By Dr Ian Griffiths, Dr Elizabeth Price, Dr Clive Kelly
and Dr Patrick Venables

Advances in the understanding of Sjogren’s syndrome during the past three decades have shown that the disorder is extremely variable in its severity, presentation and disease associations. The recognition that Sjögren’s syndrome may be linked to clearly defined diseases (e.g. rheumatoid arthritis) suggested the separation into primary Sjogren’s syndrome (when no associated disease existed) and secondary Sjogren’s syndrome (when a well defined, associated disease was present). This article concentrates on primary Sjögren’s syndrome. Even within this group it is clear that in some cases the disease is limited to dryness of eyes and mouth without widespread clinical or laboratory features (non-systemic Sjogren’s syndrome) whereas in others many other organ systems (e.g. joints, blood vessels, skin etc.) may be affected (systemic Sjögren’s syndrome). Some of the features in this latter group are described together with approaches to treatment when necessary. It is important to stress that only a small minority of patients with Sjogren’s syndrome will develop these problems, even if the disease goes on for many years.

1) FAILURE OF SECRETONS
Almost everyone with Sjogren’s syndrome complains of dryness of mouth and grittiness of the eyes. This is dealt with in detail in the rest of this booklet. It is often not realised that other secretions can be affected as well. This includes dryness of the air passages such as nose and trachea. This tends to make the airways hypersensitive to irritants and very few Sjogren’s sufferers are current smokers (this may be a hidden benefit of the disease!). Sjogren’s syndrome also affects the sweat glands resulting in a dry skin which may be very sensitive to strong sunlight. For this reason most sufferers use barrier creams in summer and moisturising creams such as “E45” to keep their skin in good condition. Occasionally patients mention dry hair and a change in the brand of shampoo may alleviate one of the less common manifestations of the disease.

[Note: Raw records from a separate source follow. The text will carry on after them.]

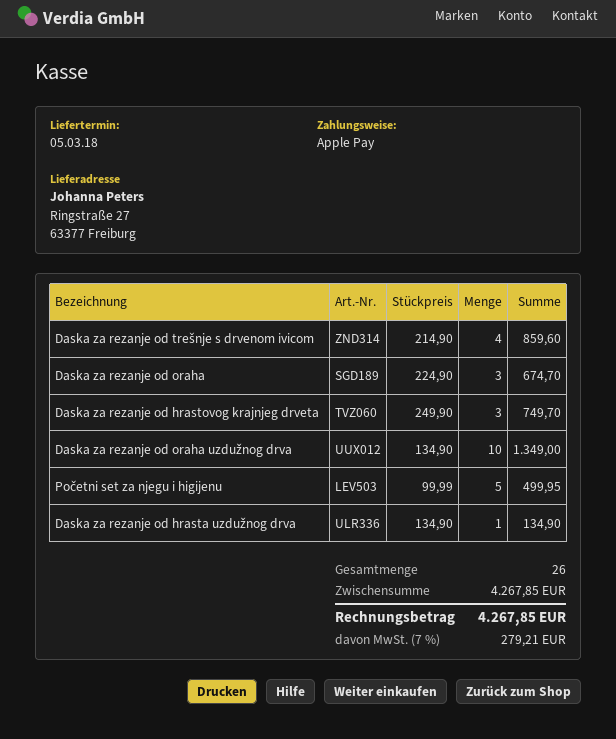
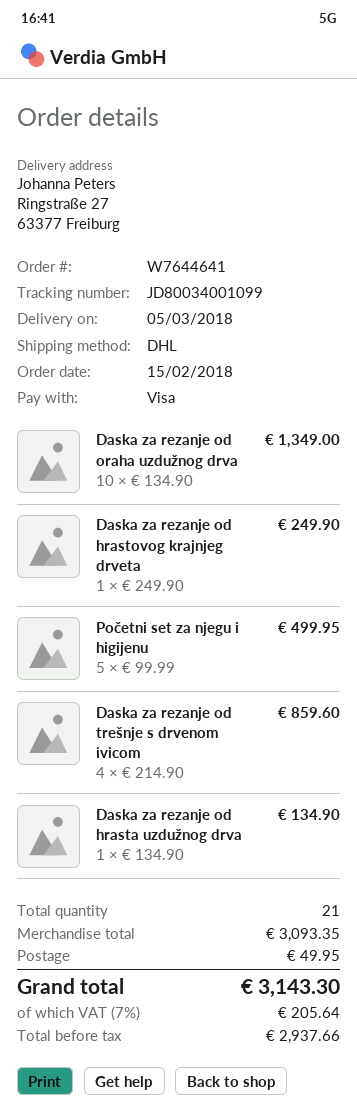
payment method: Apple Pay -> Visa
Daska za rezanje od oraha: 3 x 224.90 = 674.70 -> none
Daska za rezanje od hrastovog krajnjeg drveta: 3 x 249.90 = 749.70 -> 1 x 249.90 = 249.90
total quantity: 26 -> 21
subtotal: 4267.85 -> 3093.35
shipping: none -> 49.95
tax: 7% = 279.21 -> 7% = 205.64
total: 4267.85 -> 3143.30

The large bowel may be affected in a functional way, producing what is sometimes called the “irritable bowel syndrome”. This can cause lower abdominal pain and alteration in bowel habit. Although the mechanism is not understood, it is possibly similar to the “irritable airways” and may be associated with low volume intestinal mucous secretions. Treatments consist of increasing the fibre (bran) content of the diet, and occasionally the use of anti-spasmodic drugs.

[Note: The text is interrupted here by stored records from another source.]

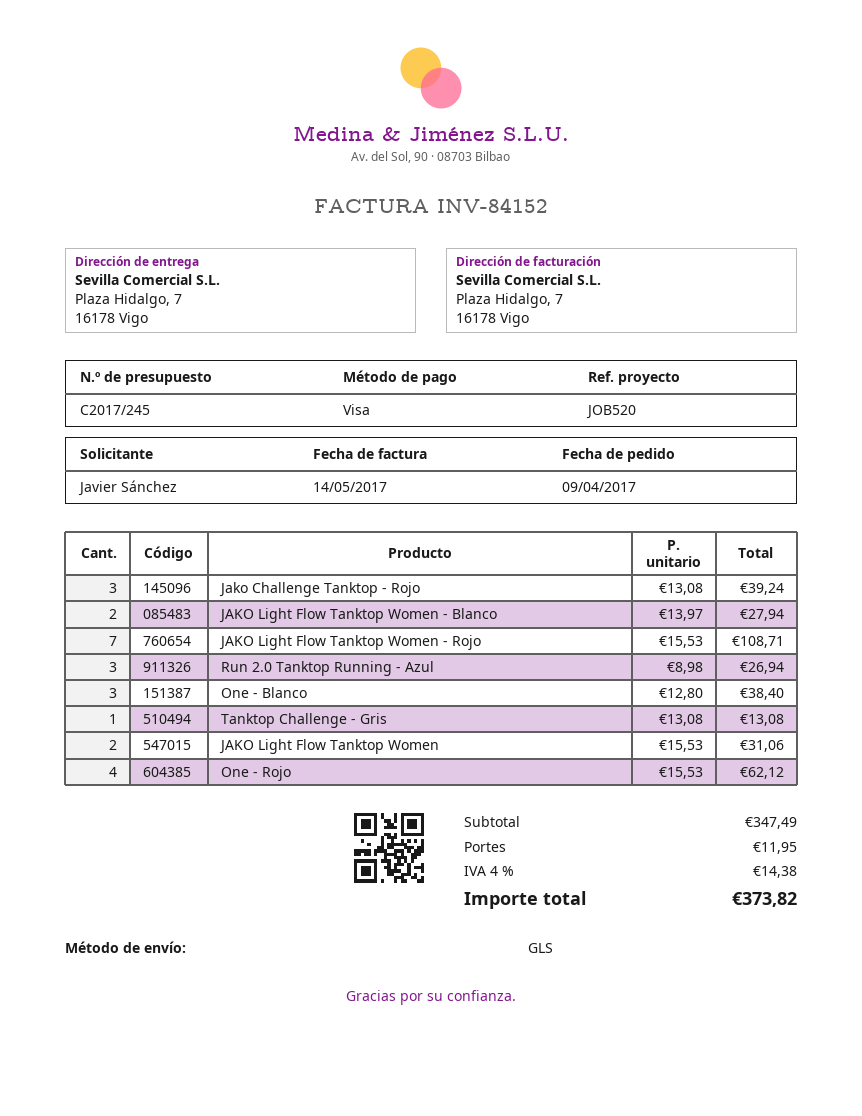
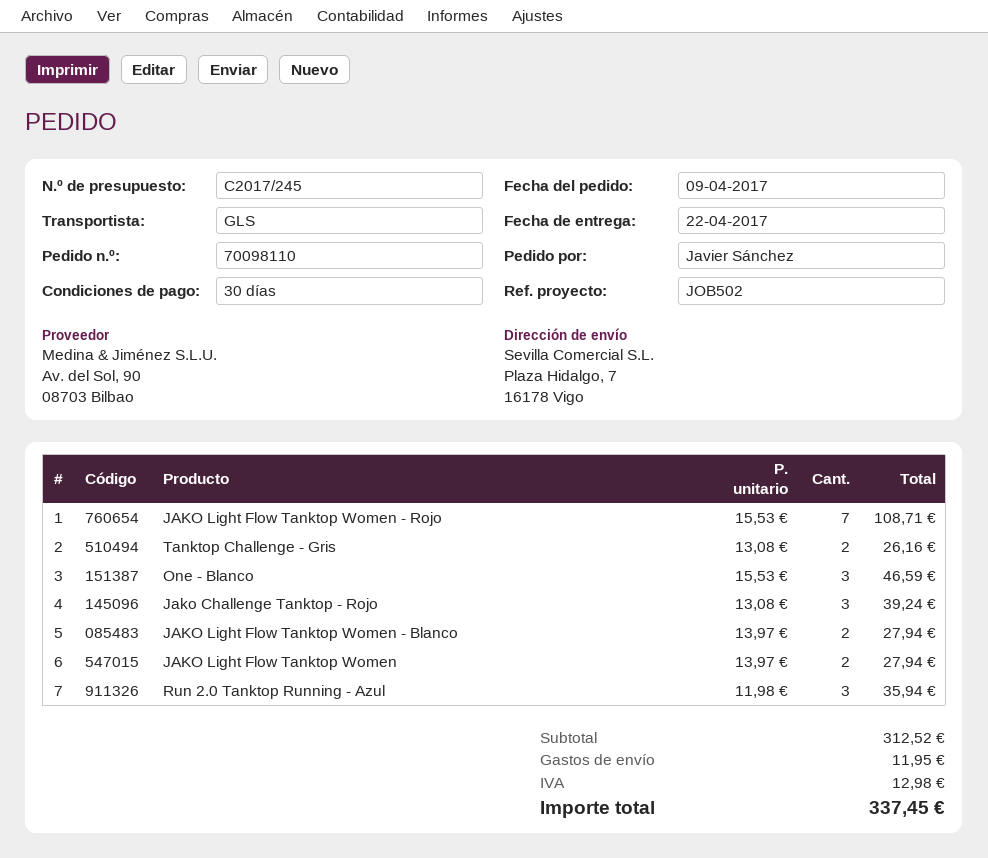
reference: JOB520 -> JOB502
Run 2.0 Tanktop Running - Azul: 3 x 8.98 = 26.94 -> 3 x 11.98 = 35.94
One - Blanco: 3 x 12.80 = 38.40 -> 3 x 15.53 = 46.59
Tanktop Challenge - Gris: 1 x 13.08 = 13.08 -> 2 x 13.08 = 26.16
JAKO Light Flow Tanktop Women: 2 x 15.53 = 31.06 -> 2 x 13.97 = 27.94
One - Rojo: 4 x 15.53 = 62.12 -> none
subtotal: 347.49 -> 312.52
tax: 14.38 -> 12.98
total: 373.82 -> 337.45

Failure of mucus production in the bowel may cause constipation in some patients. In general, simple measures such as ensuring a high fibre content in the diet, are sufficient to control these problems.

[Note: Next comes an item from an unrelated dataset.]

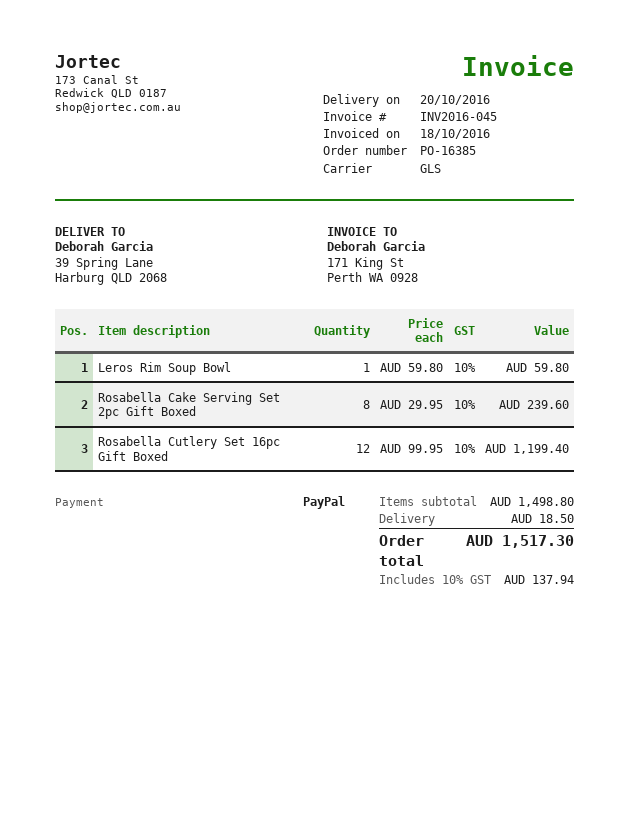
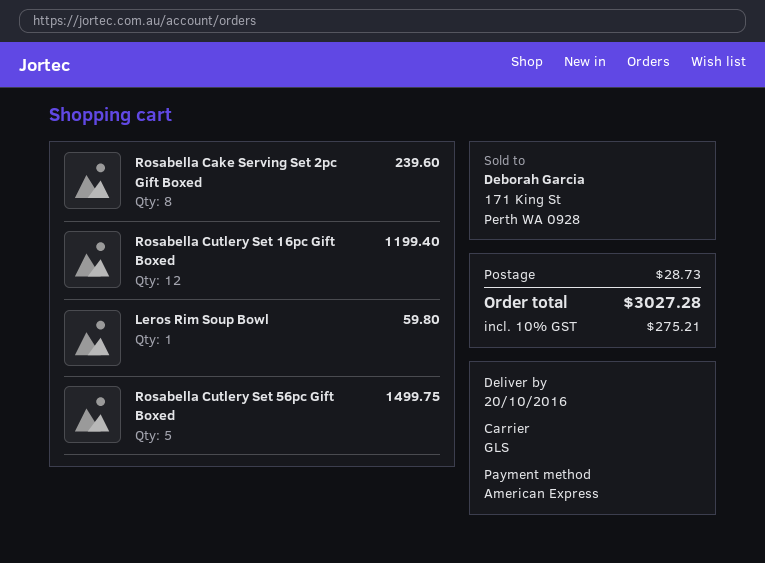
payment method: PayPal -> American Express
Rosabella Cutlery Set 56pc Gift Boxed: none -> 5 for 1499.75
shipping: 18.50 -> 28.73
tax: 10% = 137.94 -> 10% = 275.21
total: 1517.30 -> 3027.28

2) GYNAECOLOGICAL PROBLEMS
Many patients complain of vaginal dryness. Traditional lubricating jellies such as “KY jelly” have only a short lasting effect and need to be used frequently. “Replens” (Unipath) has been recently introduced as a non-hormonal vaginal moisturiser, which requires less frequent application but is expensive. Both are available “over the counter” without a prescription. Another product recently available is “Astroglide” (Harlow Lubricants) which is available by mail order. Oestrogen containing creams or pessaries may be associated with a more sustained improvement in the vaginal dryness. After an initial period of daily use they need only be applied two or three times weekly to maintain their effect. They are only available on prescription and require medical supervision.

Surveys have shown no increase in infertility or miscarriage in patients with SS and pregnancy is usually straightforward. However, in about 5% of pregnancies in women with SS who also have antibodies to Ro and La, the antibodies cross the placenta and affect the babies’ heart rate and can be detected on scans from about 12 weeks of pregnancy. Expert treatment and the involvement of a paediatrician from an early stage of pregnancy is recommended if this abnormality is detected. It must be emphasised that the presence of antibodies to Ro and La is not an indication for abortion as the condition is rare. If the baby is affected more than 90% do well.

Hormone replacement therapy (HRT) can improve vaginal dryness, relieve hot flushes and improve overall well-being in menopausal patients with SS. There is also a beneficial effect on bone quality and long term treatment can help prevent the development of osteoporosis (bone thinning). Previous concerns that HRT might make SS worse are not supported by recent studies and it may benefit some patients. There are many different preparations available such as whether the patient has had a hysterectomy, need to be taken into account by the prescribing doctor.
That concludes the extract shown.